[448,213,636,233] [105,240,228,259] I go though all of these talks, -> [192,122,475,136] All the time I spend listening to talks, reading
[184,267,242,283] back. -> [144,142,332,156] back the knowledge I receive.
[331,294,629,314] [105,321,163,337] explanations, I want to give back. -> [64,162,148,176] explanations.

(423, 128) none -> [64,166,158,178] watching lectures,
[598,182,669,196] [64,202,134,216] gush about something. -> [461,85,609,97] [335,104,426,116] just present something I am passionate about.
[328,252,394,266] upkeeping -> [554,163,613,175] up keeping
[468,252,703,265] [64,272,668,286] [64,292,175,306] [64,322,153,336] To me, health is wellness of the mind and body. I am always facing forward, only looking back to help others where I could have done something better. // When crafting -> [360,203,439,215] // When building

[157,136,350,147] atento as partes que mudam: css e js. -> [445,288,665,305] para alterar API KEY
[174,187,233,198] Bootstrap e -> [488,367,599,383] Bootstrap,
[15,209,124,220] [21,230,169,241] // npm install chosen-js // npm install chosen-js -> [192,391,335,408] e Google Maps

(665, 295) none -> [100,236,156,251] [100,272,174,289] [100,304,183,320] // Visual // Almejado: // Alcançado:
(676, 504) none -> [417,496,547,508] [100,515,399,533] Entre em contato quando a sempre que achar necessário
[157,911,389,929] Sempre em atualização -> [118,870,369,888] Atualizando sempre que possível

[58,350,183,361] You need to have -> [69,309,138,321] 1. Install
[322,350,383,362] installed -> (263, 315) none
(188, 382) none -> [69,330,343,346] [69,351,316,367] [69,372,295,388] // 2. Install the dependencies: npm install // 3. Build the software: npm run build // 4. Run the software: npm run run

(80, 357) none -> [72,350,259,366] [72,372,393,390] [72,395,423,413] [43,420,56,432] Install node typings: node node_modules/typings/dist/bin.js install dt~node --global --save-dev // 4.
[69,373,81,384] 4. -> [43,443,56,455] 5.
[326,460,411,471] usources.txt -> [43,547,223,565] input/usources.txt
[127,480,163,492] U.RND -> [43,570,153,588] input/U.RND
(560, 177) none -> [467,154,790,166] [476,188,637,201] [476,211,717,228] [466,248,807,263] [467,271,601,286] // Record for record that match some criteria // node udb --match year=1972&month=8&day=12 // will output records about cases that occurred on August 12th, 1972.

## WORK REQUEST
Give back exactly what runs from the first line of the listing above to the line that contains "[157,911,389,929] Sempre em", keeping both end lines.

## YOUR RESPONSE
[448,213,636,233] [105,240,228,259] I go though all of these talks, -> [192,122,475,136] All the time I spend listening to talks, reading
[184,267,242,283] back. -> [144,142,332,156] back the knowledge I receive.
[331,294,629,314] [105,321,163,337] explanations, I want to give back. -> [64,162,148,176] explanations.

(423, 128) none -> [64,166,158,178] watching lectures,
[598,182,669,196] [64,202,134,216] gush about something. -> [461,85,609,97] [335,104,426,116] just present something I am passionate about.
[328,252,394,266] upkeeping -> [554,163,613,175] up keeping
[468,252,703,265] [64,272,668,286] [64,292,175,306] [64,322,153,336] To me, health is wellness of the mind and body. I am always facing forward, only looking back to help others where I could have done something better. // When crafting -> [360,203,439,215] // When building

[157,136,350,147] atento as partes que mudam: css e js. -> [445,288,665,305] para alterar API KEY
[174,187,233,198] Bootstrap e -> [488,367,599,383] Bootstrap,
[15,209,124,220] [21,230,169,241] // npm install chosen-js // npm install chosen-js -> [192,391,335,408] e Google Maps

(665, 295) none -> [100,236,156,251] [100,272,174,289] [100,304,183,320] // Visual // Almejado: // Alcançado:
(676, 504) none -> [417,496,547,508] [100,515,399,533] Entre em contato quando a sempre que achar necessário
[157,911,389,929] Sempre em atualização -> [118,870,369,888] Atualizando sempre que possível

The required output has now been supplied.